Very interesting I am planning to do a similar setup did not know it could be so tricky, did you connect the nodes interconnected without a switch? - and could issues have been network related? - could be worth a test using a switch

Thanks
Felix
 

fortechitsolutions

Well-Known Member
Jun 4, 2008
378
32
48
Hi, the hardware was a remote site hosting provider (OVH) so I can't answer with 100% confidence, but based on my understanding of their environment, it was (a) supermicro nodes (b) 2 x 1gig interfaces cabled to 1gig switches, is where public internet routing came in and (c) 2 x 10gig interfaces cabled to ports on 10gig switch. Then using the OVH management layer it was necessary to designate a "VRack" - private network space basically - and designate my hosts 10gig interfaces to be members of this private network. Once that was in place, I had full 10gig connectivity between the configured 10gig interfaces / multicast / full private network access. I can't think they implement it at a hardware level any way other than just having hard-wired 10gig ports to 10gig switches physically; with their own management layer to help define and designate port memberships to the so-called "VRACKs"
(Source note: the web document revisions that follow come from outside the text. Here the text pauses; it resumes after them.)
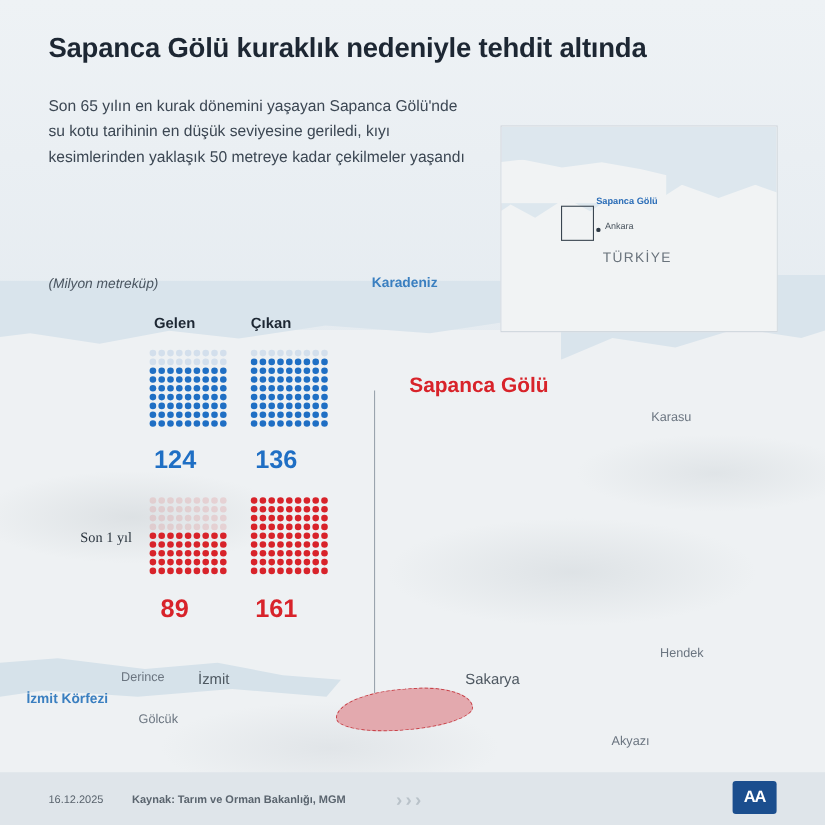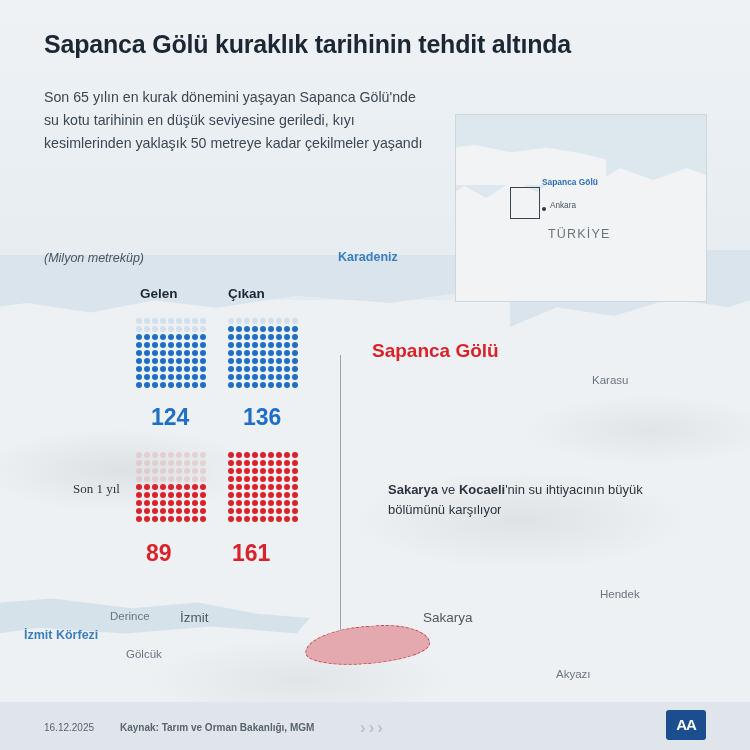--- a/index.html
+++ b/index.html
@@ -104,21 +104,21 @@
   }
   .rl-1 { left:30px; top:345px; width:90px; }
   .rl-2 { left:30px; top:480px; width:90px;font-family:Liberation Serif, serif; }
 
   .dotgrid { position:absolute; display:grid; gap:2px; }
   .dot { width:6px; height:6px; border-radius:50%; }
 
   .value {
     position:absolute; font-size:23px; font-weight:bold;
   }
-  .v-blue { color:#1f6fc4;margin-left:11px; }
+  .v-blue { color:#1f6fc4; }
   .v-red  { color:#d8232a; }
   .v1 { left:140px; top:404px; }
   .v2 { left:232px; top:404px; }
   .v3 { left:146px; top:540px; }
   .v4 { left:232px; top:540px; }
 
   
   .lake-title {
     position:absolute; left:372px; top:340px;
     font-size:19px; font-weight:bold; color:#d8232a;
@@ -162,21 +162,21 @@
 <div id="root">
 
   <div class="mapbg">
     <div class="land"></div>
     <div class="sea-top"></div>
     <div class="sea-right"></div>
     <div class="sea-izmit"></div>
     <div class="terrain"></div>
   </div>
 
-  <div class="title">Sapanca Gölü kuraklık tarihinin tehdit altında</div>
+  <div class="title">Sapanca Gölü kuraklık nedeniyle tehdit altında</div>
   <div class="lead">Son 65 yılın en kurak dönemini yaşayan Sapanca Gölü'nde su kotu tarihinin en düşük seviyesine geriledi, kıyı kesimlerinden yaklaşık 50 metreye kadar çekilmeler yaşandı</div>
 
   <div class="inset">
     <div class="isea"></div>
     <div class="iland2"></div>
     <div class="iland"></div>
     <div class="ilabel-country">TÜRKİYE</div>
     <div class="ilabel-lake">Sapanca Gölü</div>
     <div class="ibox"></div>
     <div class="idot"></div>
@@ -522,25 +522,20 @@
       <div class="dot" style="background: rgb(216, 35, 42); opacity: 1;"></div>
       <div class="dot" style="background: rgb(216, 35, 42); opacity: 1;"></div>
     </div>
 
   <div class="value v-blue v1">124</div>
   <div class="value v-blue v2">136</div>
   <div class="value v-red v3">89</div>
   <div class="value v-red v4">161</div>
 
   <div class="lake-title">Sapanca Gölü</div>
-  <div class="info i3">
-    <b>Sakarya</b>
-    <span>ve</span>
-    <b>Kocaeli</b><span>'nin su ihtiyacının büyük bölümünü karşılıyor</span>
-  </div>
   <div class="leader"></div>
 
   <div class="mlabel sea" style="left:338px; top:250px;">Karadeniz</div>
   <div class="mlabel" style="left:592px; top:374px;">Karasu</div>
   <div class="mlabel" style="left:600px; top:588px;">Hendek</div>
   <div class="mlabel big" style="left:423px; top:610px;">Sakarya</div>
   <div class="mlabel" style="left:556px; top:668px;">Akyazı</div>
   <div class="mlabel big" style="left:180px; top:610px;">İzmit</div>
   <div class="mlabel" style="left:110px; top:610px;">Derince</div>
   <div class="mlabel" style="left:126px; top:648px;">Gölcük</div>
I'm very confident the problems were not 'network related' - OVH seem to do a solid job of providing hardware that meets the specs they designate. And I had no issues with network traffic on the private VRACK (ie, I did a different test setup on the same hardware, where I used 5 nodes in total -- 2 of them acted as a self-installed HA_NFS_Filer appliance pair; exporting their NFS via the 10gig VRACK network; then 3 of the nodes were stock proxmox hosts, as a 3-node proxmox cluster // using the NFS mount storage from the HA_NFS_Filer -- and it worked fine. But in the end, me doing my own NFS Filer this way was far more drama than just buying HA_NFS_Filer service from OVH and using that "NFS as a service" -- so that was the end solution.
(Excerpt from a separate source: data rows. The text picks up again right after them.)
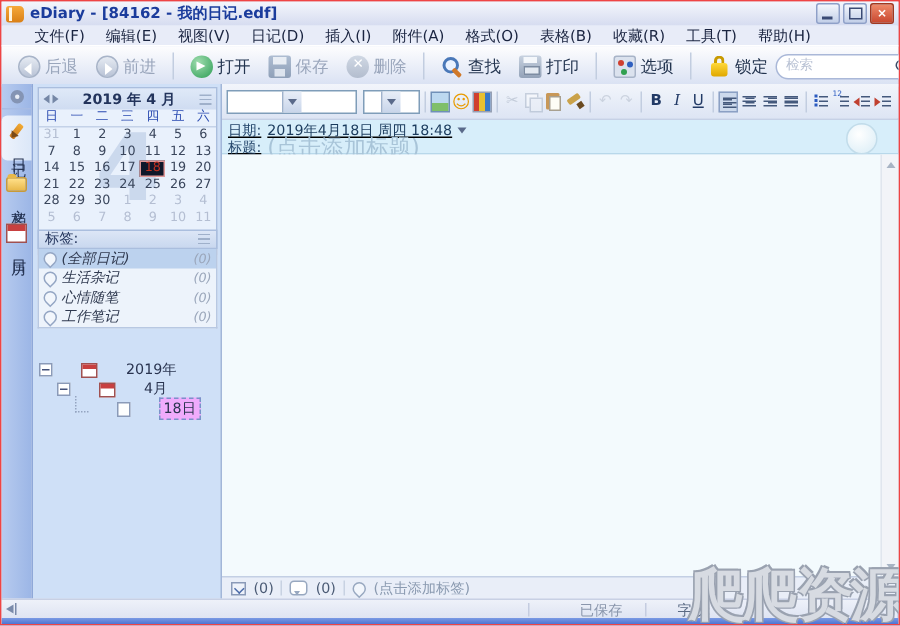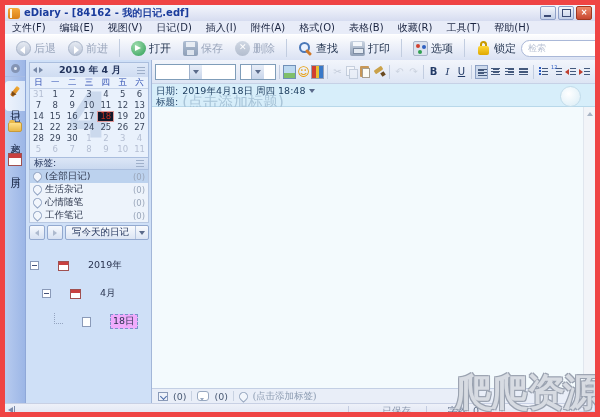--- a/index.html
+++ b/index.html
@@ -1,32 +1,32 @@
 <!DOCTYPE html>
 <html><head>
 <meta charset="utf-8">
 <style>
   html,body{margin:0;padding:0;background:#9fb4dd;font-family:"DejaVu Sans","Liberation Sans",sans-serif;}
   .window{position:relative;width:600px;height:417px;background:#e7ecf8;overflow:hidden;
-    border:5px solid #ef4444;box-sizing:border-box;box-shadow:inset 0 0 0 1px #cdd9f0;}
+    border:1px solid #ef4444;box-sizing:border-box;box-shadow:inset 0 0 0 1px #cdd9f0;}
   
   .titlebar{position:absolute;top:0;left:0;right:0;height:16px;display:flex;align-items:center;
     background:linear-gradient(#f4f6fc,#d6dcf0);padding:0 3px;gap:4px;}
   .book-icon{width:12px;height:11px;background:linear-gradient(#f6a93a,#d97f16);border-radius:2px 3px 3px 2px;position:relative;flex:none;}
   .book-icon::before{content:"";position:absolute;left:2px;top:1px;bottom:1px;width:2px;background:#fff4e0;}
   .title-text{font-size:10px;font-weight:bold;color:#1b3c9c;white-space:nowrap;}
   .winbtns{margin-left:auto;display:flex;gap:2px;}
   .wb{width:14px;height:12px;border-radius:2px;border:1px solid #8ea0c8;background:linear-gradient(#f4f7fc,#c2cfe8);
     position:relative;font-size:8px;color:#3a4a74;text-align:center;line-height:10px;}
   .wb-min::before{content:"";position:absolute;left:3px;bottom:2px;width:7px;height:2px;background:#3a4a74;}
   .wb-max::before{content:"";position:absolute;left:3px;top:2px;width:7px;height:6px;border:1px solid #3a4a74;}
   .wb-close{background:linear-gradient(#ef8a6a,#c84830);border-color:#a03820;color:#fff;font-weight:bold;line-height:11px;}
   
   .menubar{position:absolute;top:16px;left:0;right:0;height:13px;background:#e8ecf8;display:flex;align-items:center;
-    padding-left:0;border-bottom:1px solid #dde3f2;}
+    padding-left:15px;border-bottom:1px solid #dde3f2;}
   .mi{font-size:10px;color:#1a2440;padding:0 7px;white-space:nowrap;}
   
   .toolbar{position:absolute;top:29px;left:0;right:0;height:26px;display:flex;align-items:center;
     background:linear-gradient(#fdfdfe,#d9e1f3);border-top:1px solid #fff;border-bottom:1px solid #bfcae2;padding:0 6px;}
   .tb-group{display:flex;align-items:center;gap:2px;}
   .tbtn{display:flex;align-items:center;gap:3px;padding:2px 5px;border-radius:3px;font-size:11px;color:#23344f;white-space:nowrap;}
   .tbtn.dis{color:#9aa6bc;}
   .tsep{width:1px;height:18px;background:#c2cde0;margin:0 4px;}
   .tbi{display:inline-block;width:15px;height:15px;position:relative;flex:none;}
   .tbi-back,.tbi-forward{border-radius:50%;background:linear-gradient(#e6ebf3,#b9c3d6);border:1px solid #a8b4c8;box-sizing:border-box;}
@@ -84,36 +84,36 @@
   .cal-days{display:grid;grid-template-columns:repeat(7,1fr);height:11px;border-bottom:1px solid #c4d2e8;}
   .cal-days span{font-size:8.5px;color:#2a4ab0;text-align:center;line-height:11px;}
   .cal-grid{display:grid;grid-template-columns:repeat(7,1fr);position:relative;z-index:2;}
   .cal-cell{height:11px;font-size:8.5px;color:#3a465c;text-align:center;line-height:11px;}
   .cal-cell.dim{color:#b4bed2;}
   .cal-cell.sel{color:#c03020;font-weight:normal;background:#0f172a;border:1px solid #e09898;line-height:9px;box-sizing:border-box;}
   .cal-wm{position:absolute;left:0;right:0;top:18px;text-align:center;font-size:62px;font-weight:bold;color:rgba(150,172,210,.35);z-index:1;line-height:70px;pointer-events:none;}
   .tags-head{position:absolute;top:97px;left:3px;right:2px;height:13px;background:linear-gradient(#dce6f6,#c9d8ef);
     display:flex;align-items:center;padding:0 4px;font-size:9.5px;color:#23345c;border:1px solid #aabede;box-sizing:border-box;}
   .tags-head .mini-grid-icon{margin-left:auto;}
-  .tags-list{position:absolute;top:110px;left:3px;right:2px;background:#edf3fb;border:1px solid #b8c8e2;border-top:none;box-sizing:border-box;}
+  .tags-list{position:absolute;top:110px;left:3px;right:2px;background:#edf3fb;border:1px solid #b8c8e2;border-top:none;box-sizing:border-box;font-style:italic;}
   .tag-row{height:13px;display:flex;align-items:center;gap:3px;padding:0 3px;font-size:9.5px;color:#303a50;}
   .tag-row.sel{background:#bcd2ee;}
   .tag-ico{width:7px;height:7px;background:#f2f6fc;border:1px solid #94a6c4;border-radius:50% 50% 50% 0;transform:rotate(-45deg);flex:none;}
   .tag-count{margin-left:auto;color:#9aa6ba;font-size:8.5px;}
   .btnrow{position:absolute;top:165px;left:3px;right:2px;height:15px;display:flex;gap:2px;}
   .sm-btn{width:16px;height:15px;border:1px solid #93a9cf;border-radius:2px;background:linear-gradient(#f6f9fd,#d7e1f2);
     display:flex;align-items:center;justify-content:center;box-sizing:border-box;}
   .sm-btn .tri-l,.sm-btn .tri-r{opacity:.5;}
   .write-btn{flex:1;height:15px;border:1px solid #93a9cf;border-radius:2px;background:linear-gradient(#f8fafd,#dce5f4);
     display:flex;align-items:center;box-sizing:border-box;}
   .write-btn .lbl{flex:1;text-align:center;font-size:9.5px;color:#23345c;}
   .write-btn .drop{width:12px;height:100%;border-left:1px solid #b4c4de;display:flex;align-items:center;justify-content:center;}
   .tri-d{width:0;height:0;border:3px solid transparent;border-top:4px solid #5a6a8a;border-bottom:0;}
   .tree{position:absolute;top:184px;left:4px;right:2px;}
-  .tree-row{height:13px;display:flex;align-items:center;gap:19px;font-size:9.5px;color:#2a3450;margin-top:15px;}
+  .tree-row{height:13px;display:flex;align-items:center;gap:19px;font-size:9.5px;color:#2a3450;}
   .exp{width:9px;height:9px;background:#fff;border:1px solid #8a9ab8;box-sizing:border-box;position:relative;flex:none;}
   .exp::before{content:"";position:absolute;left:1px;top:3px;width:5px;height:1px;background:#44527a;}
   .tree-cal-ico{width:11px;height:10px;background:#fff;border:1px solid #a05050;position:relative;box-sizing:border-box;flex:none;}
   .tree-cal-ico::before{content:"";position:absolute;left:0;right:0;top:0;height:3px;background:#c84040;}
   .tree-page-ico{width:9px;height:10px;background:#fdfefe;border:1px solid #8a9ab8;box-sizing:border-box;flex:none;}
   .tree-node.sel{background:#f0abfc;border:1px dashed #7a93c9;padding:0 2px;}
   .conn{width:8px;height:10px;border-left:1px dotted #94a4c0;border-bottom:1px dotted #94a4c0;margin-top:-6px;flex:none;}
   
   .editor{flex:1;display:flex;flex-direction:column;position:relative;min-width:0;}
   .fmtbar{height:23px;background:linear-gradient(#f2f5fb,#dde5f4);border-bottom:1px solid #c6d1e6;display:flex;align-items:center;padding:0 3px;gap:1px;}
@@ -150,42 +150,42 @@
   .fic-bullet-list::before{content:"";position:absolute;left:5px;top:3px;width:6px;height:1px;background:#44597c;box-shadow:0 3px 0 #44597c,0 6px 0 #44597c;}
   .fic-bullet-list::after{content:"";position:absolute;left:2px;top:2.5px;width:2px;height:2px;background:#2a5ac0;box-shadow:0 3px 0 #2a5ac0,0 6px 0 #2a5ac0;}
   .fic-numbered-list::before{content:"";position:absolute;left:5px;top:3px;width:6px;height:1px;background:#44597c;box-shadow:0 3px 0 #44597c,0 6px 0 #44597c;}
   .fic-numbered-list::after{content:"12";position:absolute;left:0;top:0;font-size:5px;color:#2a5ac0;line-height:5px;width:4px;}
   .fic-outdent::before{content:"";position:absolute;left:5px;top:3px;width:6px;height:1px;background:#44597c;box-shadow:0 3px 0 #44597c,0 6px 0 #44597c;}
   .fic-outdent::after{content:"";position:absolute;left:0;top:4px;border:3px solid transparent;border-right:4px solid #c04030;border-left:0;}
   .fic-indent::before{content:"";position:absolute;left:5px;top:3px;width:6px;height:1px;background:#44597c;box-shadow:0 3px 0 #44597c,0 6px 0 #44597c;}
   .fic-indent::after{content:"";position:absolute;left:0;top:4px;border:3px solid transparent;border-left:4px solid #c04030;border-right:0;}
   
   .dhead{height:23px;background:#d7eefa;border-bottom:1px solid #b8d8ea;position:relative;padding:2px 4px;box-sizing:border-box;}
-  .dline{display:flex;align-items:center;gap:4px;height:10px;margin-bottom:1px;}
+  .dline{display:flex;align-items:center;gap:4px;height:10px;margin-bottom:1px;text-decoration:underline;}
   .dlabel{font-size:9.5px;color:#23456a;}
   .dval{font-size:9.5px;color:#1a3a5c;}
   .dph{font-size:15px;color:#a8c4d8;}
   .weather-icon{position:absolute;right:14px;top:2px;width:19px;height:19px;border-radius:50%;
     background:radial-gradient(circle at 40% 35%,#ffffff,#d8ecf6);border:1px solid #c2dcea;}
   
   .ebody{flex:1;background:#f3fafd;position:relative;}
   .scrollbar{position:absolute;top:0;right:0;bottom:0;width:11px;background:#f2f4f8;border-left:1px solid #e0e6ee;}
   .sb-btn{position:absolute;left:0;right:0;height:11px;display:flex;align-items:center;justify-content:center;}
   .sb-up{top:1px;}.sb-dn{bottom:1px;}
   .tri-u-sm{width:0;height:0;border:3px solid transparent;border-bottom:4px solid #a8b4c4;border-top:0;}
   .tri-d-sm{width:0;height:0;border:3px solid transparent;border-top:4px solid #a8b4c4;border-bottom:0;}
   
   .ebot{height:14px;background:#e9eef8;border-top:1px solid #c3cfe4;display:flex;align-items:center;padding:0 6px;gap:5px;font-size:9.5px;color:#4a5a74;}
   .esep{width:1px;height:10px;background:#c8d2e2;}
   .attach-icon{width:10px;height:9px;border:1px solid #8a9ab8;background:#eef2fa;position:relative;box-sizing:border-box;}
   .attach-icon::before{content:"";position:absolute;left:2px;top:1px;width:4px;height:4px;border-left:1px solid #4a6aa8;border-bottom:1px solid #4a6aa8;transform:rotate(-45deg);}
   .comment-icon{width:10px;height:8px;border:1px solid #98a8c0;border-radius:3px;background:#fff;position:relative;}
   .comment-icon::after{content:"";position:absolute;left:2px;bottom:-3px;border:2px solid transparent;border-top:3px solid #98a8c0;}
   .tag2-icon{width:7px;height:7px;background:#f2f6fc;border:1px solid #98a8c0;border-radius:50% 50% 50% 0;transform:rotate(-45deg);}
-  .ebot .ph{color:#8a9ab0;font-family:Liberation Serif, serif;}
+  .ebot .ph{color:#8a9ab0;}
   
   .statusbar{position:absolute;top:398px;left:0;right:16px;height:13px;background:linear-gradient(#eef1f9,#dde3f2);
     border-top:1px solid #c8d0e4;font-size:9.5px;color:#8a96ac;}
   .collapse-icon{position:absolute;left:3px;top:3px;width:0;height:0;border:3.5px solid transparent;border-right:5px solid #7a8aaa;border-left:0;}
   .collapse-icon::after{content:"";position:absolute;left:6px;top:-4px;width:1px;height:8px;background:#7a8aaa;}
   .st-saved{position:absolute;right:168px;top:1px;}
   .st-sep1{position:absolute;right:152px;top:2px;width:1px;height:9px;background:#c4cce0;}
   .st-words{position:absolute;right:100px;top:1px;color:#5a6a84;}
   .st-sep2{position:absolute;right:230px;top:2px;width:1px;height:9px;background:#c4cce0;}
   
@@ -377,34 +377,20 @@
             <span>心情随笔</span>
             <span class="tag-count">(0)</span>
           </div>
           <div class="tag-row">
             <span class="tag-ico"></span>
             <span>工作笔记</span>
             <span class="tag-count">(0)</span>
           </div>
         </div>
 
-      <div class="btnrow">
-        <span class="sm-btn">
-            <span class="tri tri-l"></span>
-          </span>
-        <span class="sm-btn">
-            <span class="tri tri-r"></span>
-          </span>
-        <span class="write-btn">
-          <span class="lbl">写今天的日记</span>
-          <span class="drop">
-              <span class="tri-d"></span>
-            </span>
-        </span>
-      </div>
 
       <div class="tree">
         <div class="tree-row">
           <span class="exp"></span>
           <span class="tree-cal-ico"></span>
           <span class="tree-node">2019年</span>
         </div>
         <div class="tree-row" style="padding-left:12px;text-align:center;">
           <span class="exp"></span>
           <span class="tree-cal-ico"></span>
But definitely, there was no ambiguity in my tests, about my lack of trust on the underlying hardware.

My memory is vague, but I recall that genereally, after my similated fail of one node in the DRBD backed storage cluster;

consider scenario where there are 9 x VMs in total, 3 per physical host
DRBD replicates all VM storage LUNs across all proxmox nodes
Proxmox nodes have each ~2Tb HW Raid used as the "DRBD storage tank"
so total DRBD storage capacity for cluster is ~2Tb usable.
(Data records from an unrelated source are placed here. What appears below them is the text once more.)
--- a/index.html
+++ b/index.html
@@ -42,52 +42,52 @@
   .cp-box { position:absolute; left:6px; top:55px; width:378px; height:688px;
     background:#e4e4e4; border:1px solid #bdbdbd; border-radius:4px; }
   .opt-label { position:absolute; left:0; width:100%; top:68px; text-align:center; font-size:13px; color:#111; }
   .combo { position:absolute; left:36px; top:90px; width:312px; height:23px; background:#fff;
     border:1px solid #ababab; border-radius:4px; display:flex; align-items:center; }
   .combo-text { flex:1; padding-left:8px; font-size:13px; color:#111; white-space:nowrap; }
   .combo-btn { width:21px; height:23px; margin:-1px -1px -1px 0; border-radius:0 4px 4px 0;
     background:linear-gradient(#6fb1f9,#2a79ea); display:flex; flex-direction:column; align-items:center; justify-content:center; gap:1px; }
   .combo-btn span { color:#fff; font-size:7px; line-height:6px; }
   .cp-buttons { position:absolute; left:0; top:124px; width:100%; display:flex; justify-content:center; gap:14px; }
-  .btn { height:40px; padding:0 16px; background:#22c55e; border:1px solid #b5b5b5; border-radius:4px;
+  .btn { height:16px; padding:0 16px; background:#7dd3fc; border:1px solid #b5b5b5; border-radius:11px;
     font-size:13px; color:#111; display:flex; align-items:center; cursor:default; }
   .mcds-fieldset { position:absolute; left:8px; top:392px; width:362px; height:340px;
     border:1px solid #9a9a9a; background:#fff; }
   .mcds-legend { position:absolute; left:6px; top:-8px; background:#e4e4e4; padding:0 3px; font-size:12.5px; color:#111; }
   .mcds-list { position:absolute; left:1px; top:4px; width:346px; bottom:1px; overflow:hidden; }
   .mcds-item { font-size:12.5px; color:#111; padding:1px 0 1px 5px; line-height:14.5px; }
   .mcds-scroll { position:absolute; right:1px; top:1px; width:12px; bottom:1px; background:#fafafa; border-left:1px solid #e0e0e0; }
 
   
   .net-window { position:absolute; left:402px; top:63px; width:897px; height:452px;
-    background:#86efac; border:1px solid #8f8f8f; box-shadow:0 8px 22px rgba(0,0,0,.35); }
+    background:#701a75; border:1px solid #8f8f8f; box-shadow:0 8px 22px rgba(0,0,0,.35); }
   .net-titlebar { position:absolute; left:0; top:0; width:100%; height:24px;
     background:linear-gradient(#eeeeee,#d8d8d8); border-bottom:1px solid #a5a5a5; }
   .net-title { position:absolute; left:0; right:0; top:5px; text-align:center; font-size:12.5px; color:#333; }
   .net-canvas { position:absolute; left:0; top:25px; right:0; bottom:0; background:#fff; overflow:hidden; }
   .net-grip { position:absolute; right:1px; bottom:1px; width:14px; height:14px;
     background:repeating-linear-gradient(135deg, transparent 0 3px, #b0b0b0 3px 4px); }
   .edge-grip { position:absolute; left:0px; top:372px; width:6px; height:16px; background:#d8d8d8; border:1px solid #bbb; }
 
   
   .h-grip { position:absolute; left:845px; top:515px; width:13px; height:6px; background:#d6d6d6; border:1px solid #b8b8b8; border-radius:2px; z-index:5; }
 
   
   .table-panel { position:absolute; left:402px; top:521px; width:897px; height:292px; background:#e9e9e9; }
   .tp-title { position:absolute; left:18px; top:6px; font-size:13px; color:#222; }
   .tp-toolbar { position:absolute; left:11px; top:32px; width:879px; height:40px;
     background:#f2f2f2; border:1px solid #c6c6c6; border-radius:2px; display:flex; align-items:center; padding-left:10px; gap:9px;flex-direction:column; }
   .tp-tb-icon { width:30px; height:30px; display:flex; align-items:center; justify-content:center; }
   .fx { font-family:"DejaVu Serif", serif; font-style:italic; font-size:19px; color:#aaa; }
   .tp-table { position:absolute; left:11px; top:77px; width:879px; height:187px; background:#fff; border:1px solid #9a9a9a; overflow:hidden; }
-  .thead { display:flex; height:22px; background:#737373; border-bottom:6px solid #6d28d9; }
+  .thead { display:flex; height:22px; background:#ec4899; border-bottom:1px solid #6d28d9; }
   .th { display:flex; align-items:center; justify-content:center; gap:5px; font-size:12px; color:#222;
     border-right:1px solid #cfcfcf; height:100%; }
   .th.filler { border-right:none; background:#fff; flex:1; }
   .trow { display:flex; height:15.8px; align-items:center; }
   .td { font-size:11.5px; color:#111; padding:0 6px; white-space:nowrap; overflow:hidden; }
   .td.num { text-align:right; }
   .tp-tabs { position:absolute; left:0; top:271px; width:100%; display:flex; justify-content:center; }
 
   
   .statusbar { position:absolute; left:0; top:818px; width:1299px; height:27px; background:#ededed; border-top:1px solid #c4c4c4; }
then when things operating smoothly, for example as a starting point
Proxmox1 has active role on DRBD for VMS 1,2,3
Proxmox2 has active role for DRBD for VMS4,5,6
Proxmox3 has active role for DRBD for VMs 7,8,9
and all proxmox hosts 1,2,3 have all 9 VM data stored on their "local disks (ie, which is replicated among all via DRBD)"

and what I would see after a fail test, for example killing proxmox2 and then rebooting him 5 minutes later

Proxmox1,3 would be in accordance with the view that Proxmox2 had fallen off the map
But then once Proxmox2 came back, it might have inconsistent view of who was actively master on some of the VMs
and there appeared to be no way I could resolve this.

DRBD was pretty verbose in the logs about when it was happy / when it wasn't happy / when it was resyncing data.

And certainly it was never unclear, in some cases it did properly behave and resync things / and everything was happy after a while

but in some cases (ie, 1 of 3 tests?) it would never get the states properly allocated again, and they would remain out of agreement about who was actually primary or not for various VMs. and I could not force an update; sync, and even trying to delete VM and then reprovision, it was 'stuck/broken'.


Anyway. To be honest it was not hard to setup - if you spend a few hours at it you will have a 3-node DRBD cluster up and running. Then another few hours, you can have a few test VMs up and then do a few cycles of "Live Migrate" and then "Fail testing" and see how it goes. But - it was just not workable for me last year. At first when I asked via Forums was politely told, very accurately by the Proxmox DevPerson, "DRBD is a preview release feature at this stage" (aka not production ready) and was not formally recommended for production use, only testing-for-fun.

I hope this helps a tiny bit to clarify what my test environemnt was?